■ **Provided records**:
[Start of Attachment]

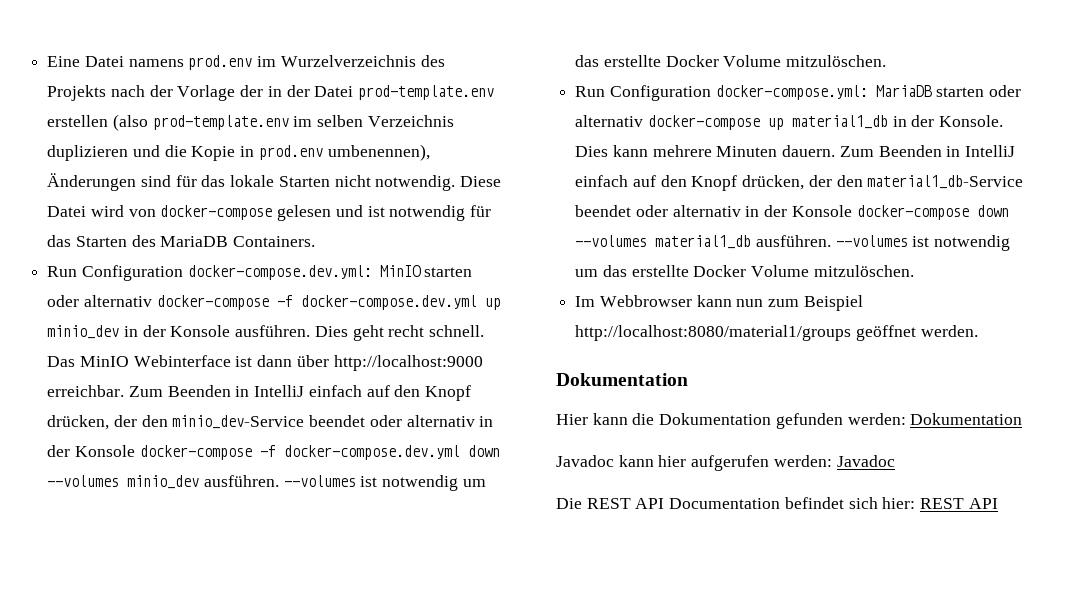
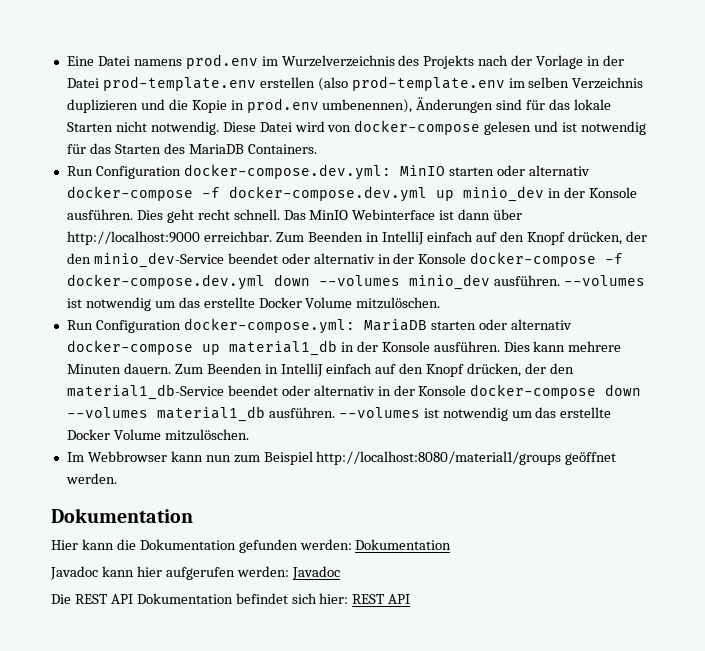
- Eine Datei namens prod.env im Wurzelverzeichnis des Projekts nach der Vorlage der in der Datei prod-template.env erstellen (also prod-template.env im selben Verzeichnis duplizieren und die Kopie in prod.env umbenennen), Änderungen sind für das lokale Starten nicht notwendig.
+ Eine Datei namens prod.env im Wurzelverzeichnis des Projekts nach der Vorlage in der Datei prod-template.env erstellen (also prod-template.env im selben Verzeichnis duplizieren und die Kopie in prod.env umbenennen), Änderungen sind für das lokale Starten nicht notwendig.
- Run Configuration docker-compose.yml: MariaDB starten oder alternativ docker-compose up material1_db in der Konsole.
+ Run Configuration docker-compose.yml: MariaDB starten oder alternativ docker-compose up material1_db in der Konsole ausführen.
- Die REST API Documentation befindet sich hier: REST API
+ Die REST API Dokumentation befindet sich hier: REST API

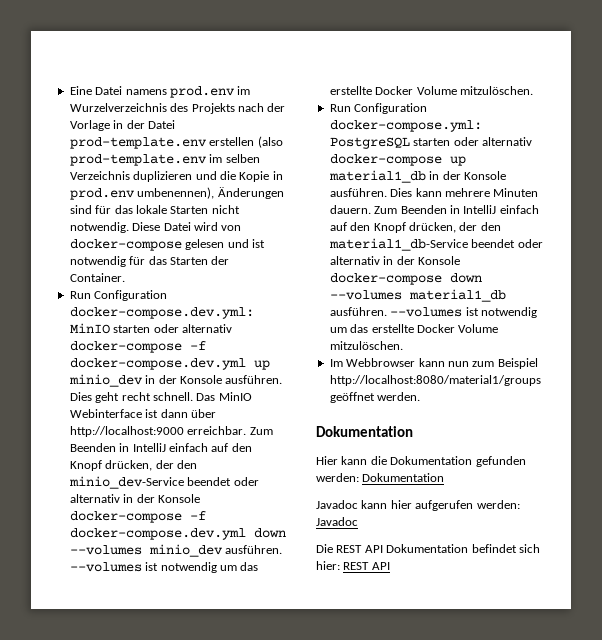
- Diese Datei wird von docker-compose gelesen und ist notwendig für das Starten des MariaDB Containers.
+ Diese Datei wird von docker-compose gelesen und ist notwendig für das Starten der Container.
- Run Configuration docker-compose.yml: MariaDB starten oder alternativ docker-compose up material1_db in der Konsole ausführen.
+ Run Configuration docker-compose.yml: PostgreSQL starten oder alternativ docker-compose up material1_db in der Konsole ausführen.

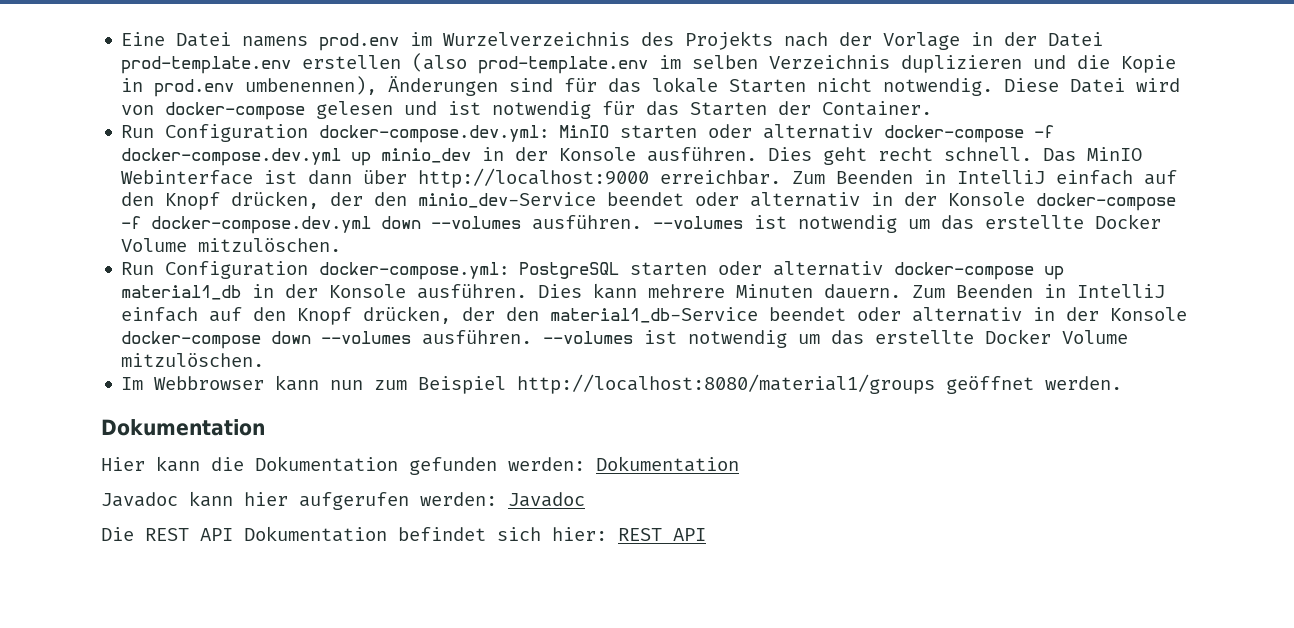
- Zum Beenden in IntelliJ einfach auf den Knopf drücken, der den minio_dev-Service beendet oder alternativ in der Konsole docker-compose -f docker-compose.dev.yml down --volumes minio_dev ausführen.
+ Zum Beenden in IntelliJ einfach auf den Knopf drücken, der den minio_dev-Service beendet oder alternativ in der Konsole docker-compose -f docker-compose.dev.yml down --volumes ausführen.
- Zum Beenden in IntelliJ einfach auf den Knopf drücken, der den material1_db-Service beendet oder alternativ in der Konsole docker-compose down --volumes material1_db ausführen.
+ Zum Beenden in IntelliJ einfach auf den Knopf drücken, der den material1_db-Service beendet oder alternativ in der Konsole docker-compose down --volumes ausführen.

[End of Attachment]
[Start of Attachment]

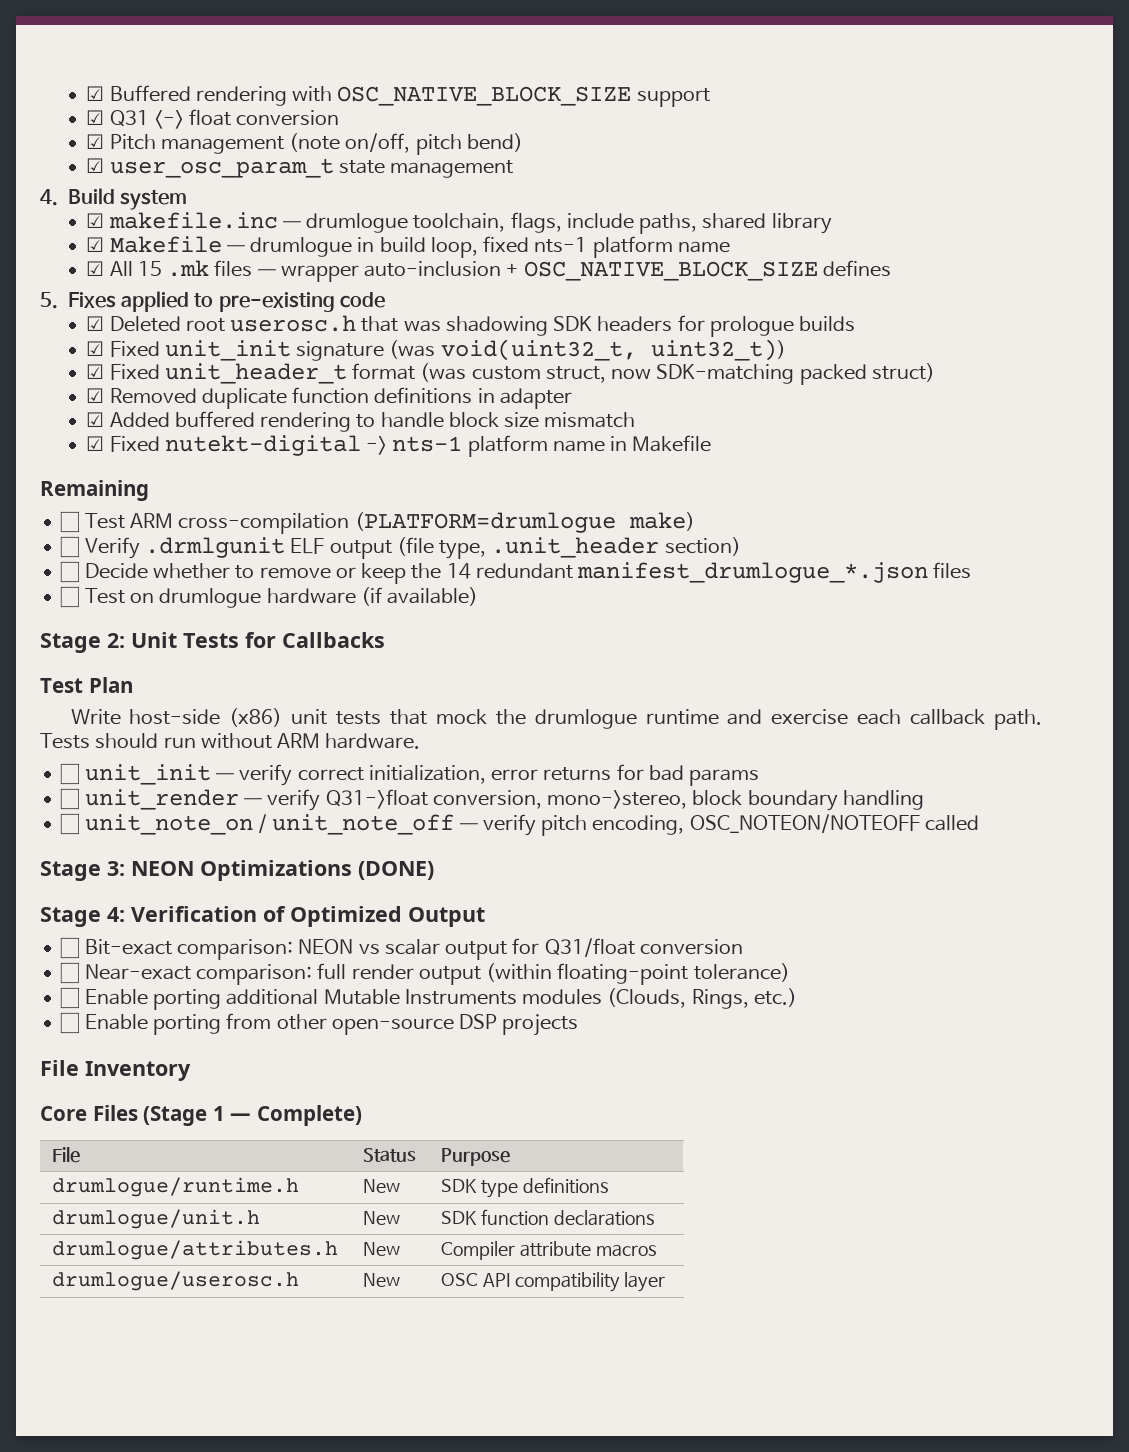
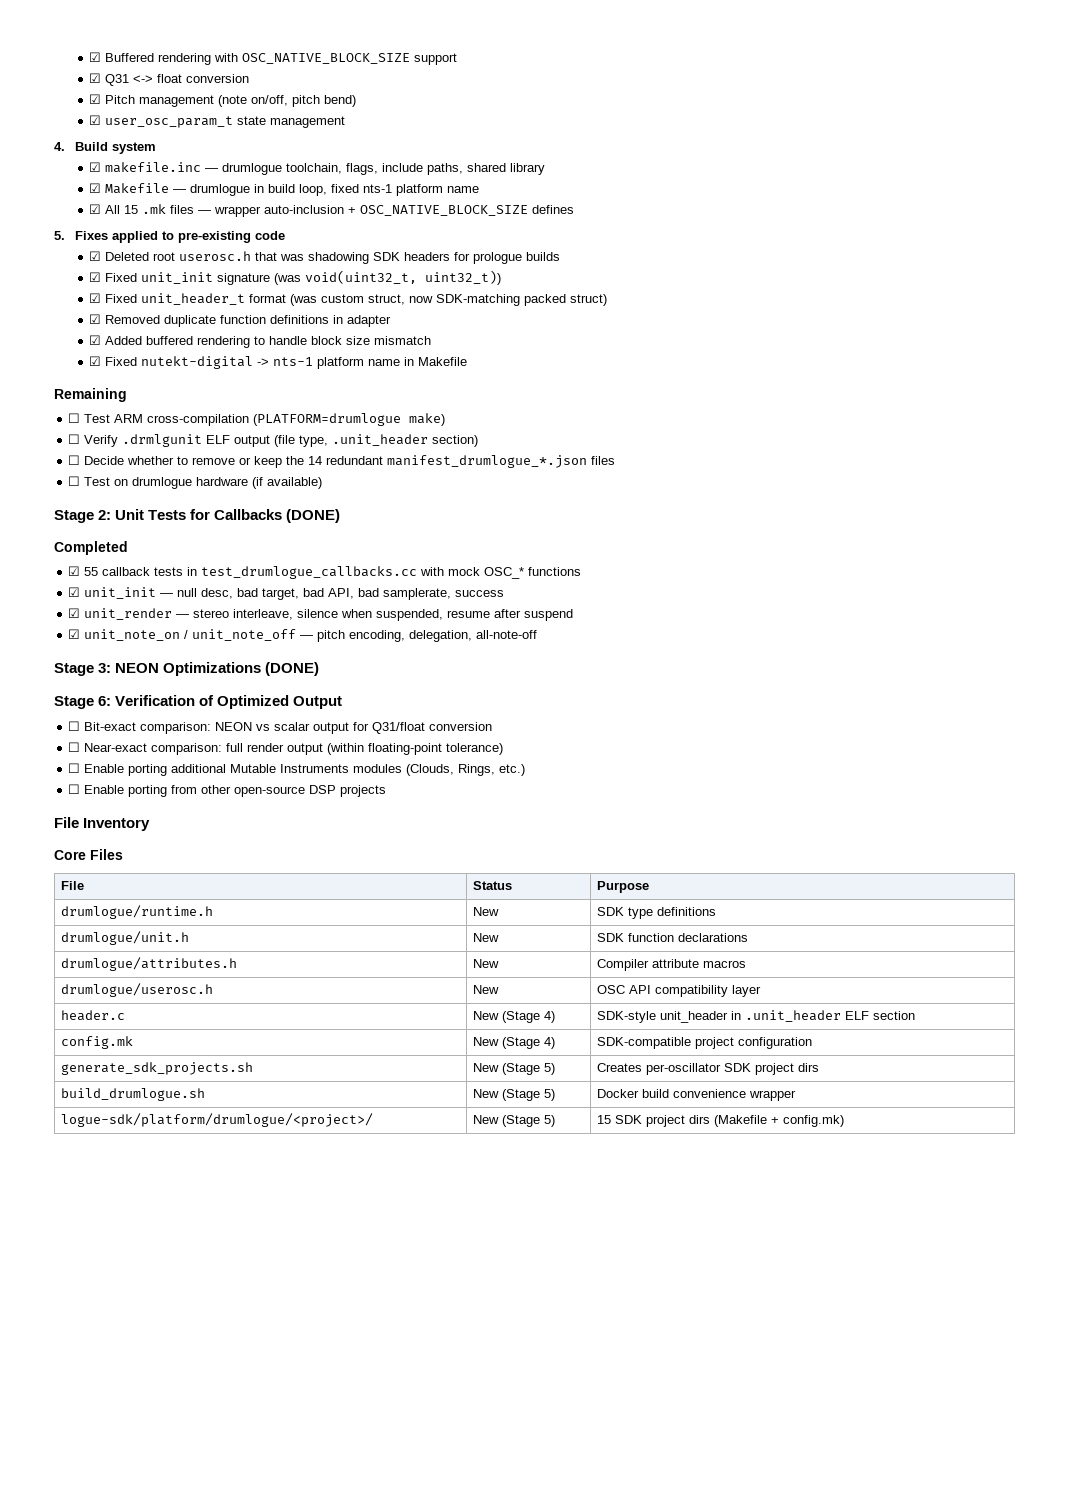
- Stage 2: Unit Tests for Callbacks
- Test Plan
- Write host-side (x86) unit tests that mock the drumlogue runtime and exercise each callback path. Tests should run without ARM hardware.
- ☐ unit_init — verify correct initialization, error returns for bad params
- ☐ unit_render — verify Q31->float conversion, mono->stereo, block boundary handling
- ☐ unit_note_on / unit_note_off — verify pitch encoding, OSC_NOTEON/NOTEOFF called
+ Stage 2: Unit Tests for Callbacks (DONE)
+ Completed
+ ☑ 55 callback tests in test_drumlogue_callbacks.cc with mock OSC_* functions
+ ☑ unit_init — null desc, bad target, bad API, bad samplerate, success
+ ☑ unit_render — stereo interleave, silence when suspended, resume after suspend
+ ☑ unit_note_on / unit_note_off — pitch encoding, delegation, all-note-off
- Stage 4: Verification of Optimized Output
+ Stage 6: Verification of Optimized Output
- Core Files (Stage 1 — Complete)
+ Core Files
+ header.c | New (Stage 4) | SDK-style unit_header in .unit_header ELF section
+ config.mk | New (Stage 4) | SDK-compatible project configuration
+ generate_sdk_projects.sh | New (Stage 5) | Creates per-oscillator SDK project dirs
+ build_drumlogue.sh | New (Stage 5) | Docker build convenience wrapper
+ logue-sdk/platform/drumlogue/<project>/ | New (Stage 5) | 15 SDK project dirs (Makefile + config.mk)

[End of Attachment]

■ **What the task requires**: Look above for the line containing "- Diese Datei". Output from there through the line containing "Configuration docker-compose.yml: PostgreSQL", exactly and inclusively.

■ **Written response**:
- Diese Datei wird von docker-compose gelesen und ist notwendig für das Starten des MariaDB Containers.
+ Diese Datei wird von docker-compose gelesen und ist notwendig für das Starten der Container.
- Run Configuration docker-compose.yml: MariaDB starten oder alternativ docker-compose up material1_db in der Konsole ausführen.
+ Run Configuration docker-compose.yml: PostgreSQL starten oder alternativ docker-compose up material1_db in der Konsole ausführen.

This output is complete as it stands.